Heard on the pipeline: AI in R&D
As has become tradition in the pharma and biotech world, 2024 kicked off with a bang as experts from around the globe gathered in San Francisco for the 42nd annual JP Morgan Health Conference. The event gave attendees a chance to scope out the landscape of innovations, trends, and challenges for the upcoming year. And so, with pharmaphorum editor-in-chief Jonah Comstock reporting from the floor, it seemed the perfect setting to find out how attendees view one of the hottest topics in healthcare today.
How has the mindset within the industry evolved regarding the acceptance and adoption of AI technologies in R&D?
Jen Nwankwo
CEO, 1910 Genetics
“Last year was certainly the year of AI, fuelled by ChatGPT, which OpenAI and Microsoft launched in November 2022. I think that launch brought AI to the consciousness of the layman. People who hadn’t heard about AI, people like my mum, people at the grocery store had the opportunity to play with ChatGPT, a consumer-facing conversational AI interface. It really captured the imagination and continues to capture the imagination with the opportunity to do a variety of things and just this idea that there’s this sort of friend that you’ve got in the form of ChatGPT that you can ask questions and get answers to.
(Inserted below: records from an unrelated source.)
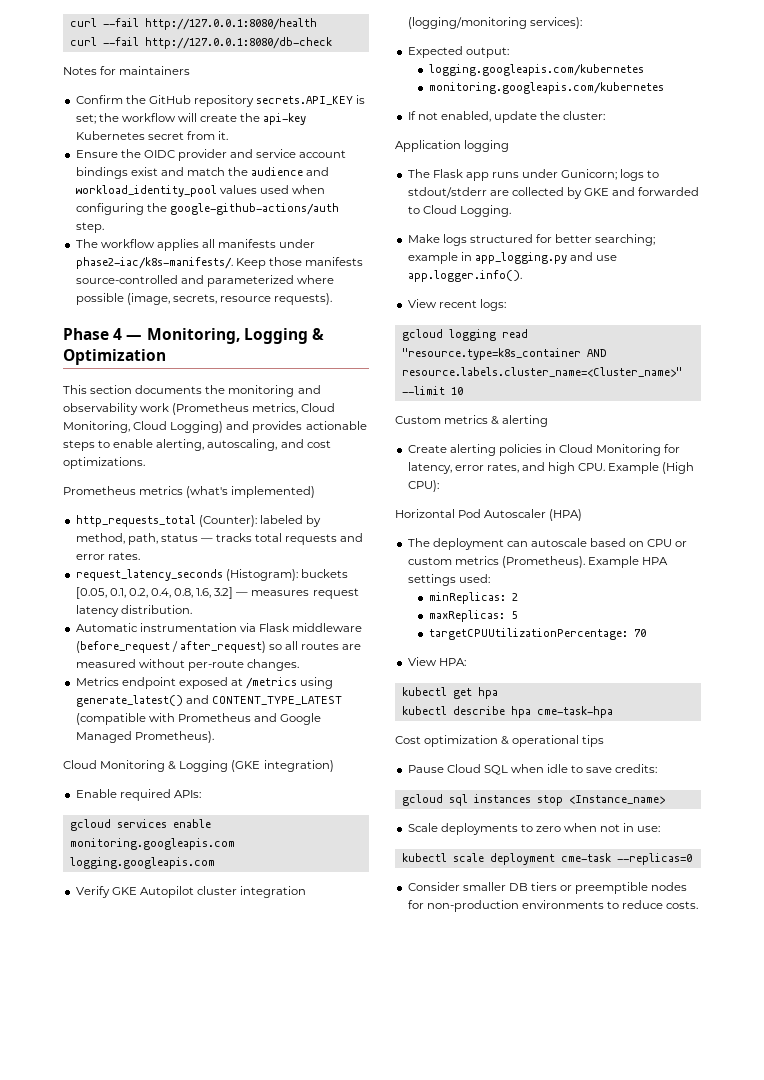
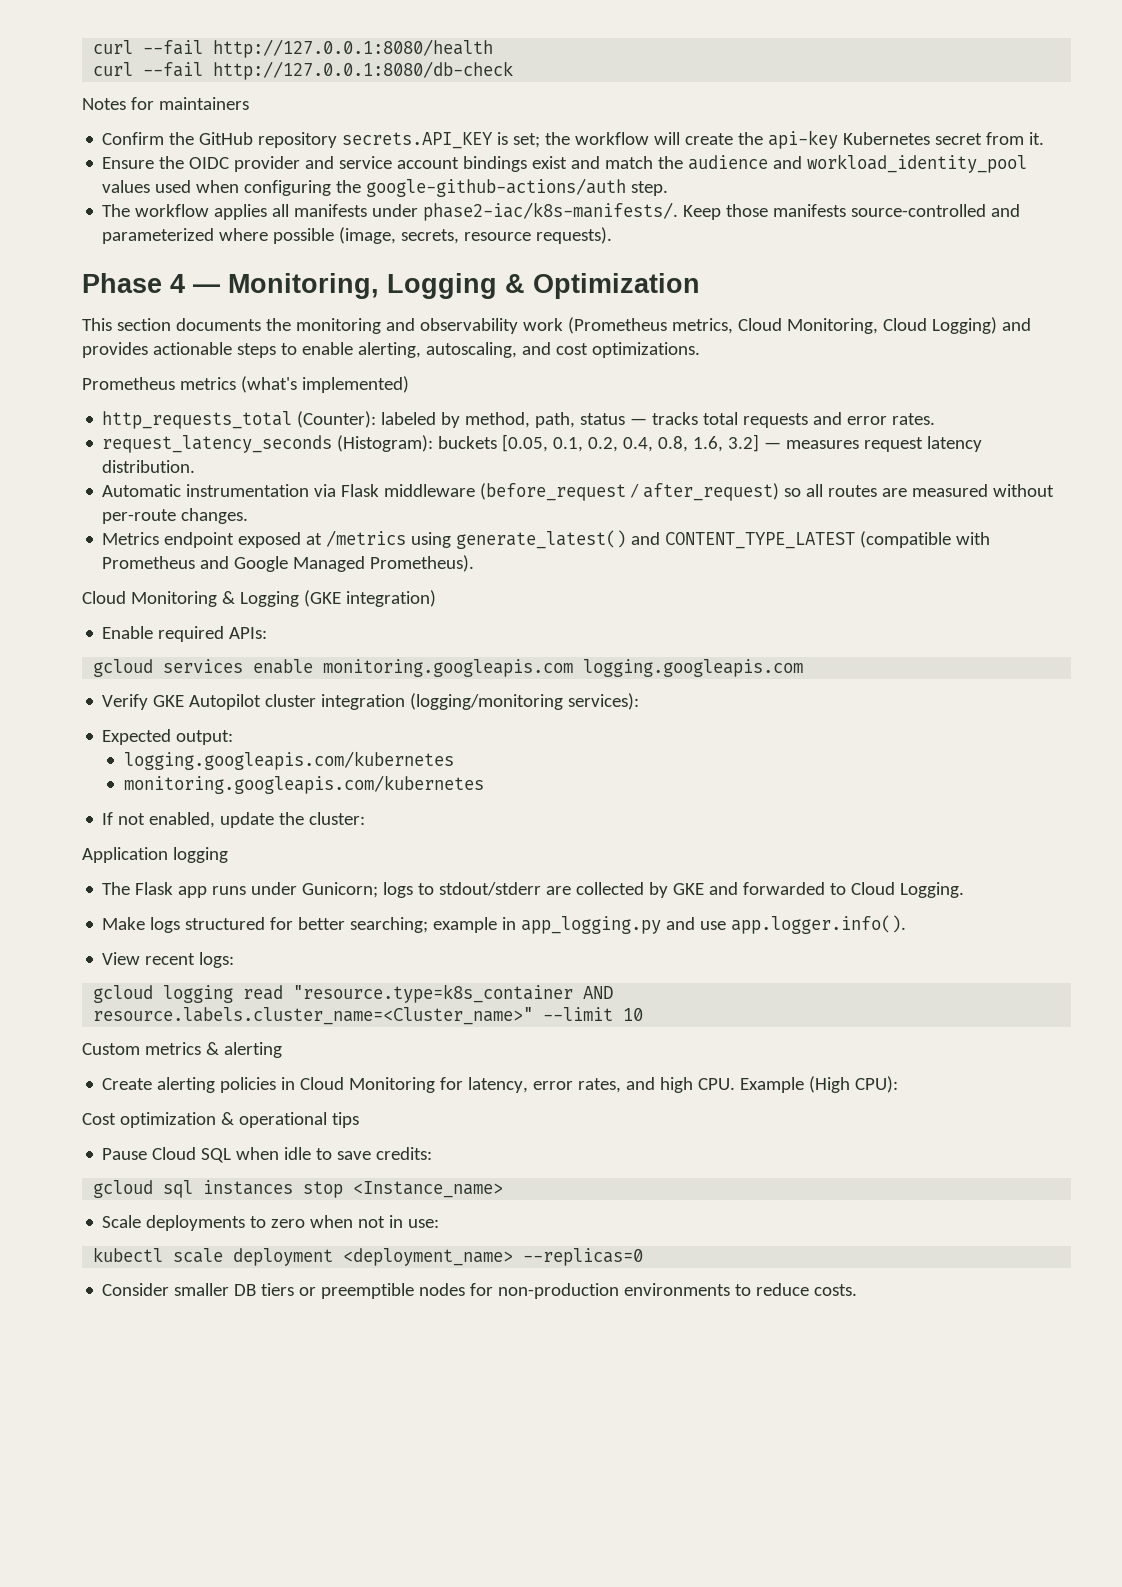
- Horizontal Pod Autoscaler (HPA)
- The deployment can autoscale based on CPU or custom metrics (Prometheus). Example HPA settings used:
- minReplicas: 2
- maxReplicas: 5
- targetCPUUtilizationPercentage: 70
- View HPA:
- kubectl get hpa
- kubectl describe hpa cme-task-hpa
- kubectl scale deployment cme-task --replicas=0
+ kubectl scale deployment <deployment_name> --replicas=0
“The release of ChatGPT brought AI into the consciousness of the average American. For those of us who are in what you’d call a verticalised solution space, which means we are using AI to build solutions in a specific vertical like biotech and pharma, we certainly are excited to see AI in the mainstream consciousness, but for us not a lot has changed, both in terms of the immense opportunity for AI to improve R&D productivity in pharma, which has declined consistently since the 1950s, as well as some of the barriers that have prevented AI from delivering on its potential in pharma and biotech. So, we’re excited to see everybody coming along for the ride and just forging ahead with trying to bring the potential of this tool and this incredibly powerful technology to fruition in the form of actual medicines for patients.”